If an emerging growth company, indicate by check mark if the registrant has elected not to use the extended transition period for complying with any new or revised financial accounting standards provided pursuant to Section 13(a) of the Exchange Act.  ☐

 

 

 


Item 1.01 Entry into a Material Definitive Agreement.

On May 2, 2017, Flotek Industries, Inc. (the “Company”) and certain of its affiliates entered into an Asset Purchase Agreement (the “Purchase Agreement”) with National Oilwell Varco, L.P. and certain of its affiliates (collectively, “NOV”) to sell substantially all of the assets and transfer certain specified liabilities and obligations of the Company’s Drilling Technologies segment to NOV. Pursuant to the Purchase Agreement, NOV will pay $17.0 million in cash consideration (subject to normal working capital adjustments), with $1.5 million held back by NOV for up to 18 months to satisfy potential indemnification claims. The Purchase Agreement contains customary covenants, representations and warranties and indemnification of the parties. Closing is expected to occur in May 2017.

 

Item 7.01 Regulation FD Disclosure.

On May 2, 2017, the Company issued a press release to announce its entry into the Purchase Agreement.
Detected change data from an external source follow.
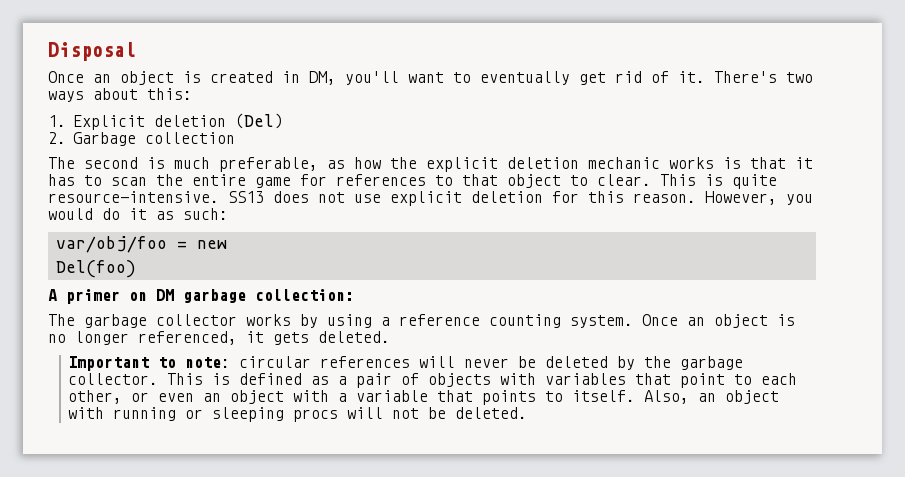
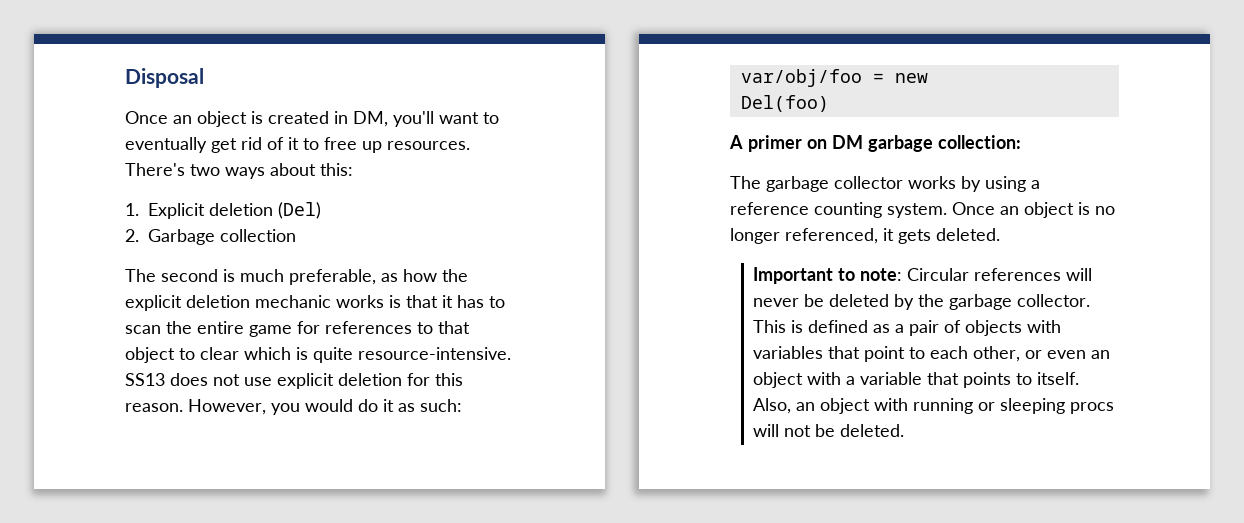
- Once an object is created in DM, you'll want to eventually get rid of it.
+ Once an object is created in DM, you'll want to eventually get rid of it to free up resources.
- The second is much preferable, as how the explicit deletion mechanic works is that it has to scan the entire game for references to that object to clear. This is quite resource-intensive.
+ The second is much preferable, as how the explicit deletion mechanic works is that it has to scan the entire game for references to that object to clear which is quite resource-intensive.
- Important to note: circular references will never be deleted by the garbage collector.
+ Important to note: Circular references will never be deleted by the garbage collector.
A copy of the press release is furnished herewith as Exhibit 99.1 to this Current Report on Form 8-K and is incorporated herein by reference.

The information furnished pursuant to Item 7.01 of this Current Report on Form 8-K and in Exhibit 99.1 shall not be deemed to be “filed” for purposes of Section 18 of the Securities Exchange Act of 1934, as amended, is not subject to the liabilities of that section and is not deemed incorporated by reference in any filing of the Company’s under the Securities Exchange Act of 1933, as amended, except as otherwise expressly stated in such filing.

 

Item 9.01. Financial Statements and Exhibits.

 

  (d) Exhibits.

 

Exhibit
Number

  

Description

99.1    Press release dated May 2, 2017.


SIGNATURES

Pursuant to the requirements of the Securities Exchange Act of 1934, the registrant has duly caused this report to be signed on its behalf by the undersigned hereunto duly authorized.

 

    FLOTEK INDUSTRIES, INC.
Date: May 3, 2017    

/s/ H. Richard Walton

    H. Richard Walton
    Executive Vice President and Chief Financial Officer


EXHIBIT INDEX

 

Exhibit
Number

  

Description

99.1    Press release dated May 2, 2017.